Nearly 100 Indian army soldiers commit suicide every year, most of them under stress from fighting insurgents in Kashmir and the remote northeast, a newspaper reported Saturday citing India's army chief.
The soldiers have been taking their own lives because of work pressure and stress, despite their training, Gen JJ Singh said during a visit to India's insurgency-wracked portion of Kashmir on Friday.
Singh said nearly 100 suicide cases have been reported in the army every year since 2001.
Earlier this week, Singh ordered an investigation into four recent cases of distraught soldiers posted in Kashmir who fatally shot colleagues, then committed suicide.
Military officials say 17 years of bloody insurgencies in Kashmir, and to a lesser degree in India's remote northeast, are wearing the military down.
India has an estimated 700,000 soldiers in Kashmir, along the frontier with Pakistan and in dangerous, violence-hit towns and villages.

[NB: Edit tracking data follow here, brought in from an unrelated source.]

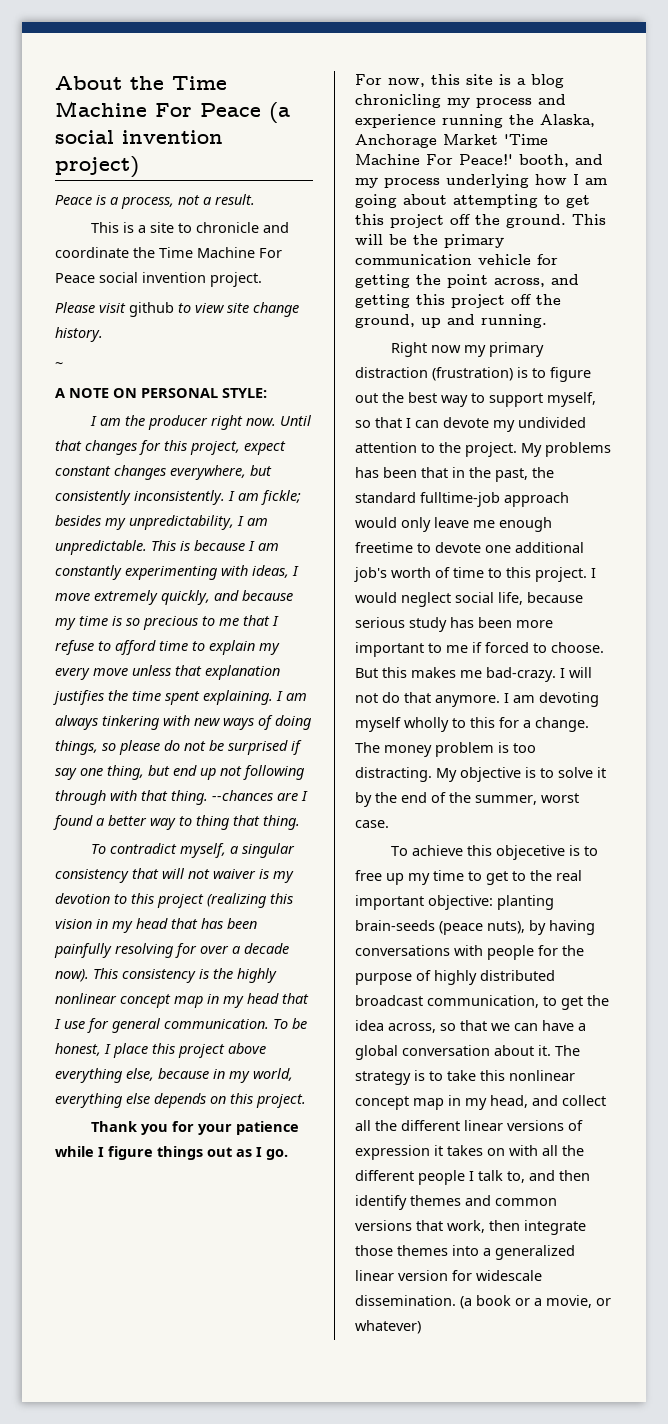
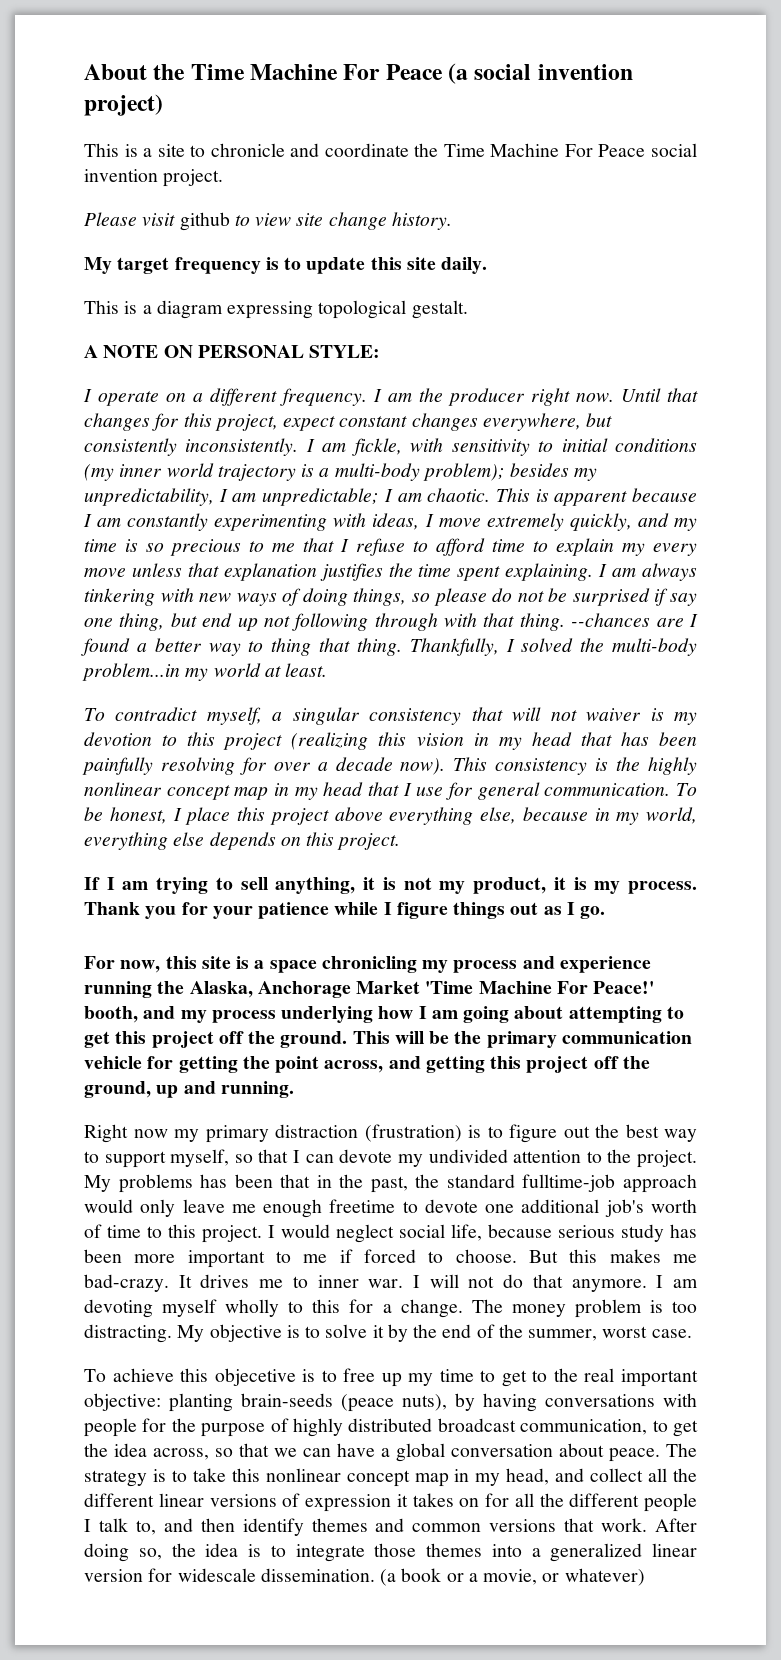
- Peace is a process, not a result.
- ~
+ My target frequency is to update this site daily.
+ This is a diagram expressing topological gestalt.
- I am the producer right now.
+ I operate on a different frequency. I am the producer right now.
- I am fickle; besides my unpredictability, I am unpredictable. This is because I am constantly experimenting with ideas, I move extremely quickly, and because my time is so precious to me that I refuse to afford time to explain my every move unless that explanation justifies the time spent explaining.
+ I am fickle, with sensitivity to initial conditions (my inner world trajectory is a multi-body problem); besides my unpredictability, I am unpredictable; I am chaotic. This is apparent because I am constantly experimenting with ideas, I move extremely quickly, and my time is so precious to me that I refuse to afford time to explain my every move unless that explanation justifies the time spent explaining.
+ Thankfully, I solved the multi-body problem...in my world at least.
+ If I am trying to sell anything, it is not my product, it is my process.
- For now, this site is a blog chronicling my process and experience running the Alaska, Anchorage Market 'Time Machine For Peace!' booth, and my process underlying how I am going about attempting to get this project off the ground.
+ For now, this site is a space chronicling my process and experience running the Alaska, Anchorage Market 'Time Machine For Peace!' booth, and my process underlying how I am going about attempting to get this project off the ground.
+ It drives me to inner war.
- To achieve this objecetive is to free up my time to get to the real important objective: planting brain-seeds (peace nuts), by having conversations with people for the purpose of highly distributed broadcast communication, to get the idea across, so that we can have a global conversation about it.
+ To achieve this objecetive is to free up my time to get to the real important objective: planting brain-seeds (peace nuts), by having conversations with people for the purpose of highly distributed broadcast communication, to get the idea across, so that we can have a global conversation about peace.
- The strategy is to take this nonlinear concept map in my head, and collect all the different linear versions of expression it takes on with all the different people I talk to, and then identify themes and common versions that work, then integrate those themes into a generalized linear version for widescale dissemination.
+ The strategy is to take this nonlinear concept map in my head, and collect all the different linear versions of expression it takes on for all the different people I talk to, and then identify themes and common versions that work. After doing so, the idea is to integrate those themes into a generalized linear version for widescale dissemination.

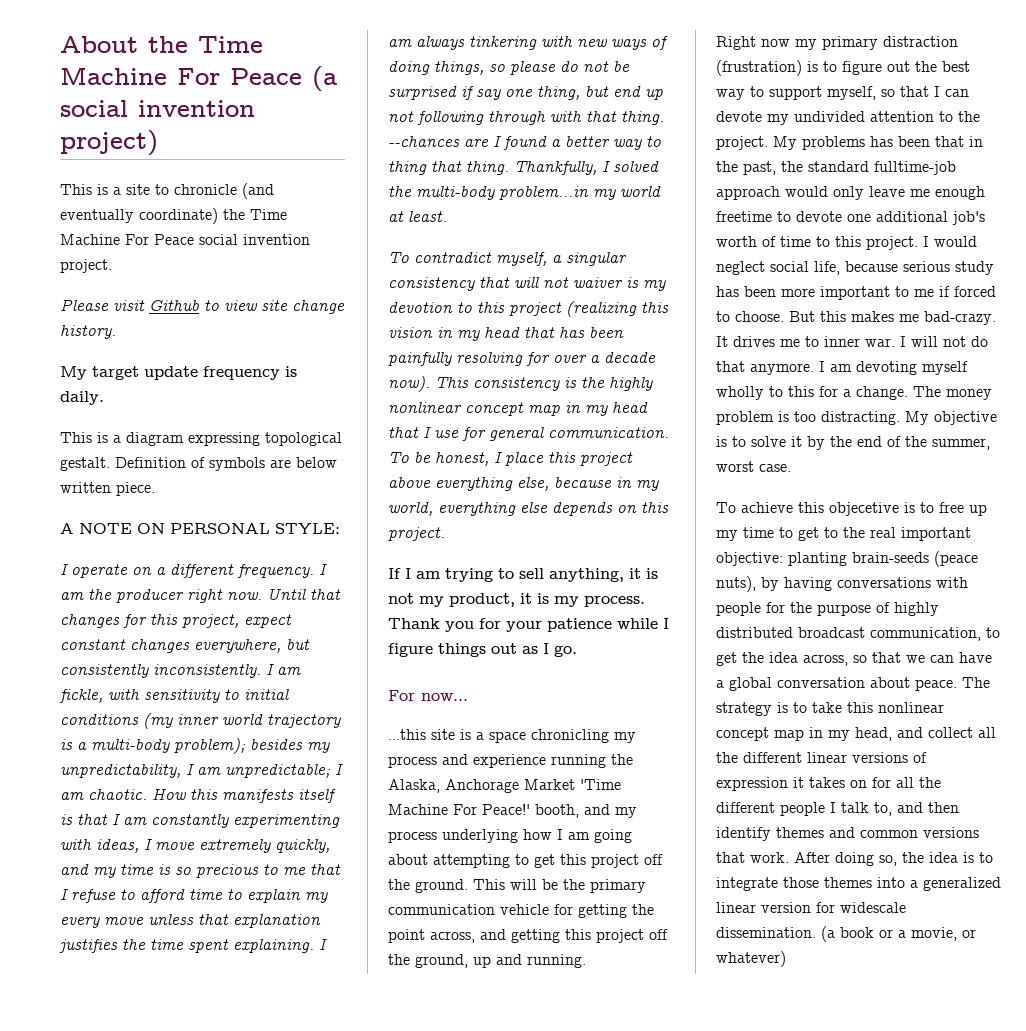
- This is a site to chronicle and coordinate the Time Machine For Peace social invention project.
+ This is a site to chronicle (and eventually coordinate) the Time Machine For Peace social invention project.
- Please visit github to view site change history.
+ Please visit Github to view site change history.
- My target frequency is to update this site daily.
+ My target update frequency is daily.
+ Definition of symbols are below written piece.
- This is apparent because I am constantly experimenting with ideas, I move extremely quickly, and my time is so precious to me that I refuse to afford time to explain my every move unless that explanation justifies the time spent explaining.
+ How this manifests itself is that I am constantly experimenting with ideas, I move extremely quickly, and my time is so precious to me that I refuse to afford time to explain my every move unless that explanation justifies the time spent explaining.
- For now, this site is a space chronicling my process and experience running the Alaska, Anchorage Market 'Time Machine For Peace!' booth, and my process underlying how I am going about attempting to get this project off the ground.
+ For now...
+ ...this site is a space chronicling my process and experience running the Alaska, Anchorage Market 'Time Machine For Peace!' booth, and my process underlying how I am going about attempting to get this project off the ground.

Soldiers operate in an environment where they are not sure about the future, sometimes sparking these kinds of incidents, said Col Hemant Juneja, an army spokesman in Srinagar.
Military experts also say the army is becoming overextended with soldiers having to do long spells in difficult areas. After similar shootings in the early 1990s, the army reformed its rules, easing leave conditions and salary hikes for soldiers serving in difficult areas.